**DATA SUPPLIED**:
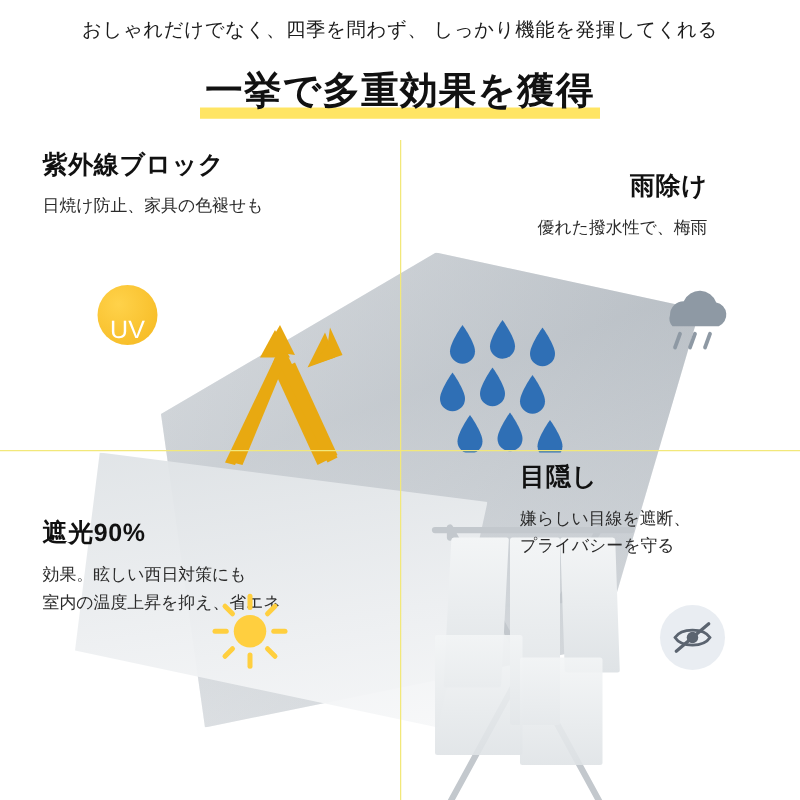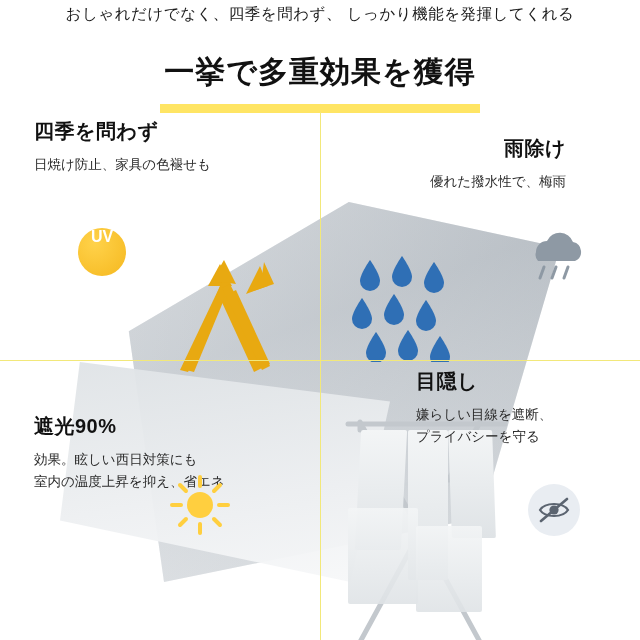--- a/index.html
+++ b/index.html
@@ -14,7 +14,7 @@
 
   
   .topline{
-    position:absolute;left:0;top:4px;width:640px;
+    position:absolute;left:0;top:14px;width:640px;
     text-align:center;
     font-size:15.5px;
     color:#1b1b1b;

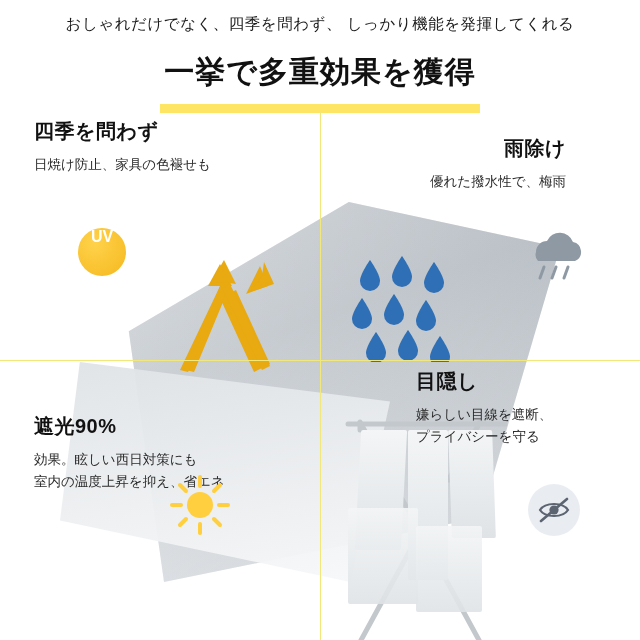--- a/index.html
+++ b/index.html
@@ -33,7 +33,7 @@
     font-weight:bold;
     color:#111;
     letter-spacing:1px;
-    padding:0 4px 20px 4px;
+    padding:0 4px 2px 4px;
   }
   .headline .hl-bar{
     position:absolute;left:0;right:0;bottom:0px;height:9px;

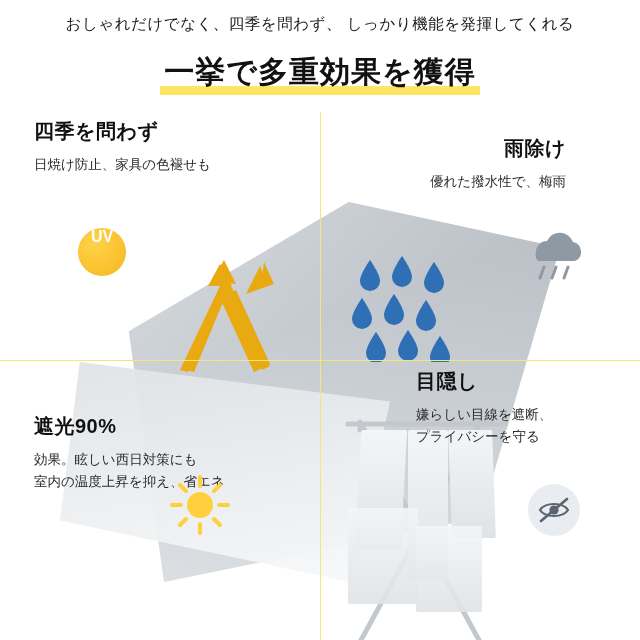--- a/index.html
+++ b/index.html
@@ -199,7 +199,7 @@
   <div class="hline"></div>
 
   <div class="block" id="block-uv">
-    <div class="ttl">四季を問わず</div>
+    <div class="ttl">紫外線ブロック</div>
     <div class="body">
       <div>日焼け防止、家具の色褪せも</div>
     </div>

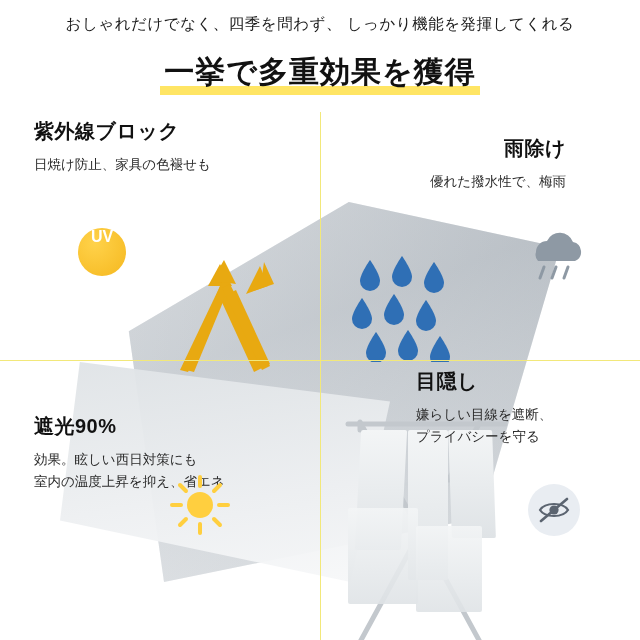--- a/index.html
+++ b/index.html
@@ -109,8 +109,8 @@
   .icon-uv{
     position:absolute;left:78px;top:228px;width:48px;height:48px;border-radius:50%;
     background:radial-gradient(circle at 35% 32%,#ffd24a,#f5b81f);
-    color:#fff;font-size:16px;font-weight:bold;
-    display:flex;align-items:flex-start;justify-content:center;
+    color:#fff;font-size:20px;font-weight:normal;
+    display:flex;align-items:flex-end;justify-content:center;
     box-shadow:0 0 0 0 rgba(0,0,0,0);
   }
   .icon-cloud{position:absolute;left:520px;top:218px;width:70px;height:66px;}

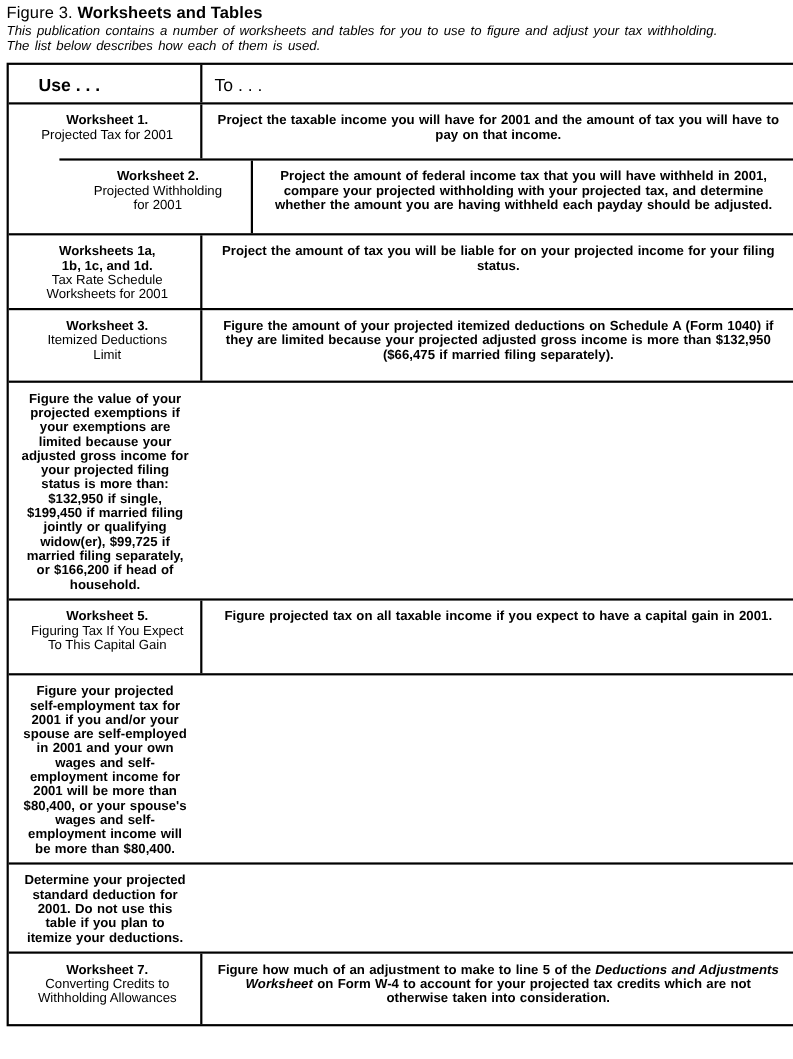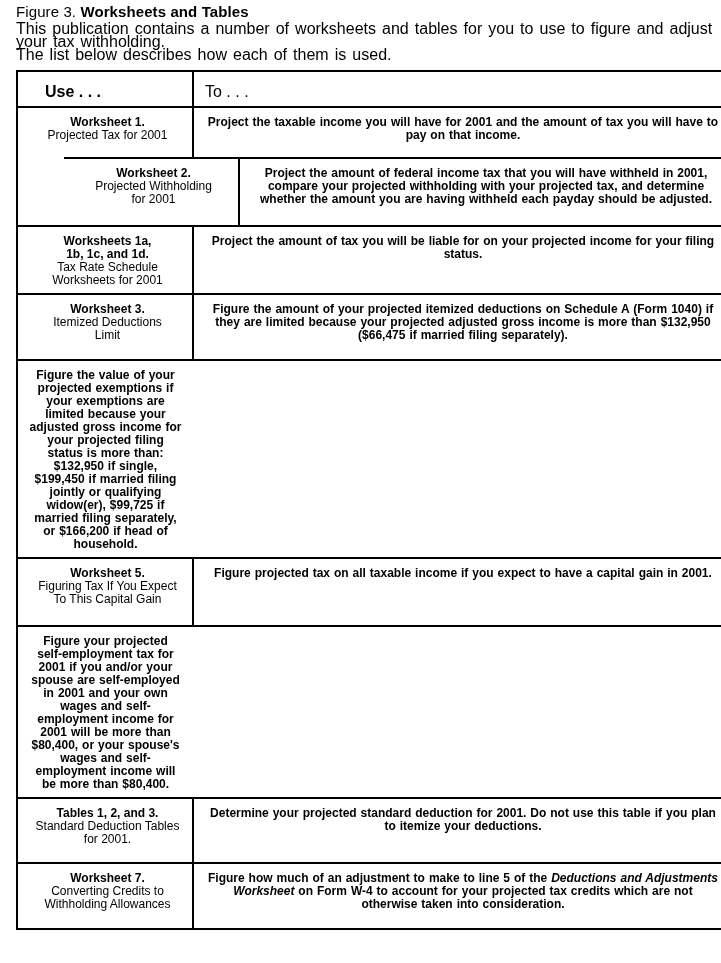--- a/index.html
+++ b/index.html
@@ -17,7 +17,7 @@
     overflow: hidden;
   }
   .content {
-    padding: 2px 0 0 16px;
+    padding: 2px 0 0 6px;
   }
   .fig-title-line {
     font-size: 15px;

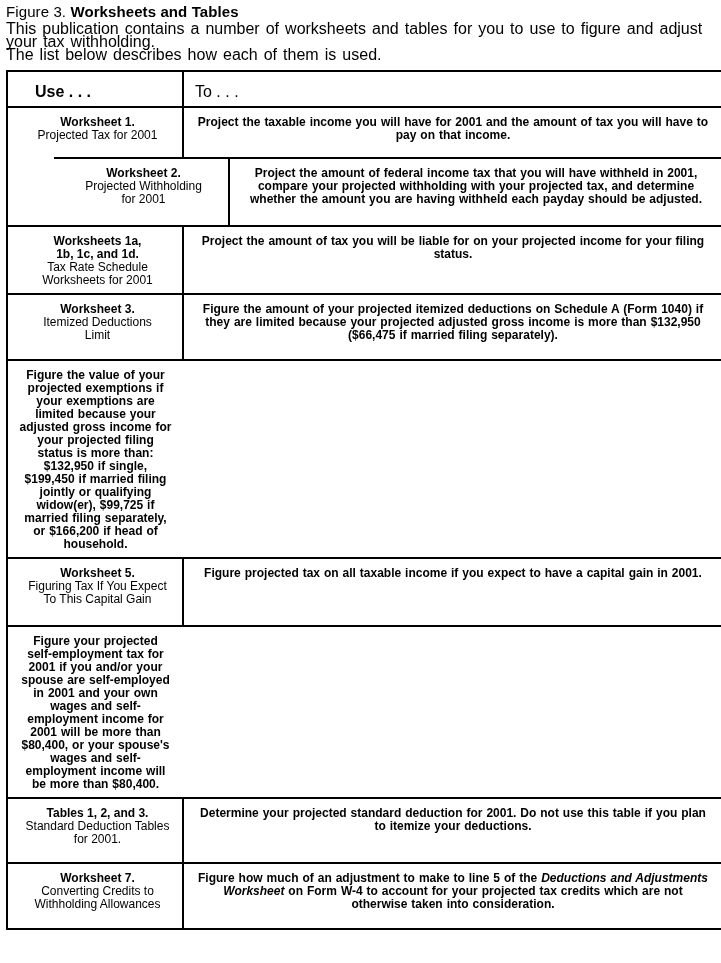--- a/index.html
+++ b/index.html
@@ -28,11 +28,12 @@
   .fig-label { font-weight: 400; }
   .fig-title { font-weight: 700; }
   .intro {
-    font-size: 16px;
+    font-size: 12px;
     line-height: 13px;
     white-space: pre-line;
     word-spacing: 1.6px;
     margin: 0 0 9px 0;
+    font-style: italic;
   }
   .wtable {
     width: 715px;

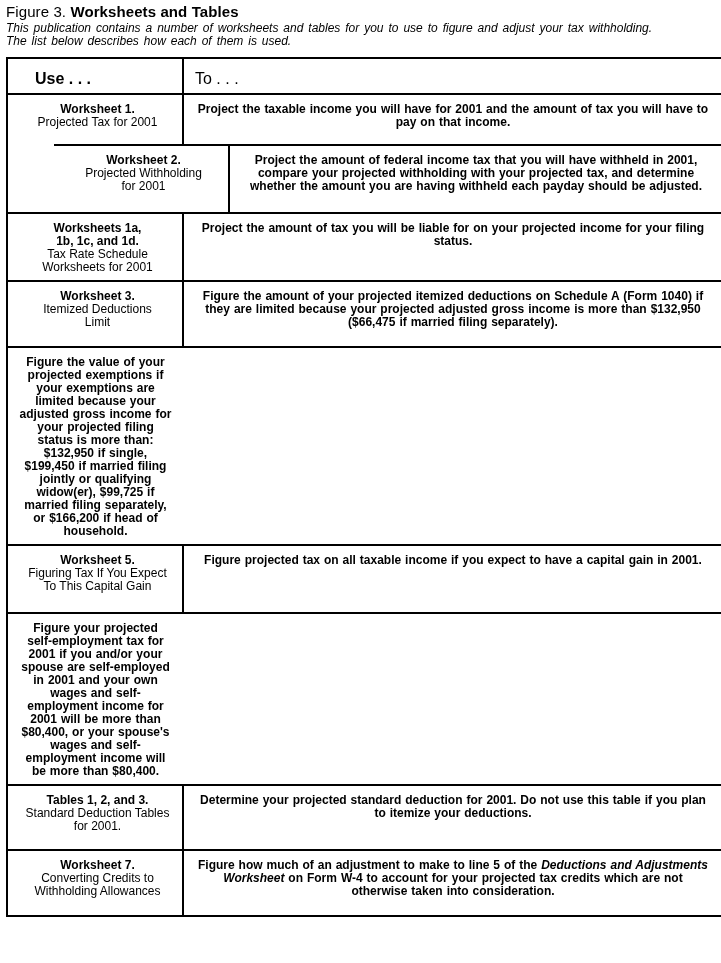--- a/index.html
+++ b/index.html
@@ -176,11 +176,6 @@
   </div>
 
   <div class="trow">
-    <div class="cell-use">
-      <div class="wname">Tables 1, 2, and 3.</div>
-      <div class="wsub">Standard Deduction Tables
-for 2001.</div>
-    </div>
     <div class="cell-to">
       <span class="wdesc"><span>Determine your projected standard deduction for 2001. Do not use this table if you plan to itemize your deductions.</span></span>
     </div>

**TASK DETAILS**: Leaving the pictures out, transcribe the entries above exactly as written.

**RESPONSE TO THIS TASK**:
--- a/index.html
+++ b/index.html
@@ -14,7 +14,7 @@
 
   
   .topline{
-    position:absolute;left:0;top:4px;width:640px;
+    position:absolute;left:0;top:14px;width:640px;
     text-align:center;
     font-size:15.5px;
     color:#1b1b1b;

--- a/index.html
+++ b/index.html
@@ -33,7 +33,7 @@
     font-weight:bold;
     color:#111;
     letter-spacing:1px;
-    padding:0 4px 20px 4px;
+    padding:0 4px 2px 4px;
   }
   .headline .hl-bar{
     position:absolute;left:0;right:0;bottom:0px;height:9px;

--- a/index.html
+++ b/index.html
@@ -199,7 +199,7 @@
   <div class="hline"></div>
 
   <div class="block" id="block-uv">
-    <div class="ttl">四季を問わず</div>
+    <div class="ttl">紫外線ブロック</div>
     <div class="body">
       <div>日焼け防止、家具の色褪せも</div>
     </div>

--- a/index.html
+++ b/index.html
@@ -109,8 +109,8 @@
   .icon-uv{
     position:absolute;left:78px;top:228px;width:48px;height:48px;border-radius:50%;
     background:radial-gradient(circle at 35% 32%,#ffd24a,#f5b81f);
-    color:#fff;font-size:16px;font-weight:bold;
-    display:flex;align-items:flex-start;justify-content:center;
+    color:#fff;font-size:20px;font-weight:normal;
+    display:flex;align-items:flex-end;justify-content:center;
     box-shadow:0 0 0 0 rgba(0,0,0,0);
   }
   .icon-cloud{position:absolute;left:520px;top:218px;width:70px;height:66px;}

--- a/index.html
+++ b/index.html
@@ -17,7 +17,7 @@
     overflow: hidden;
   }
   .content {
-    padding: 2px 0 0 16px;
+    padding: 2px 0 0 6px;
   }
   .fig-title-line {
     font-size: 15px;

--- a/index.html
+++ b/index.html
@@ -28,11 +28,12 @@
   .fig-label { font-weight: 400; }
   .fig-title { font-weight: 700; }
   .intro {
-    font-size: 16px;
+    font-size: 12px;
     line-height: 13px;
     white-space: pre-line;
     word-spacing: 1.6px;
     margin: 0 0 9px 0;
+    font-style: italic;
   }
   .wtable {
     width: 715px;

--- a/index.html
+++ b/index.html
@@ -176,11 +176,6 @@
   </div>
 
   <div class="trow">
-    <div class="cell-use">
-      <div class="wname">Tables 1, 2, and 3.</div>
-      <div class="wsub">Standard Deduction Tables
-for 2001.</div>
-    </div>
     <div class="cell-to">
       <span class="wdesc"><span>Determine your projected standard deduction for 2001. Do not use this table if you plan to itemize your deductions.</span></span>
     </div>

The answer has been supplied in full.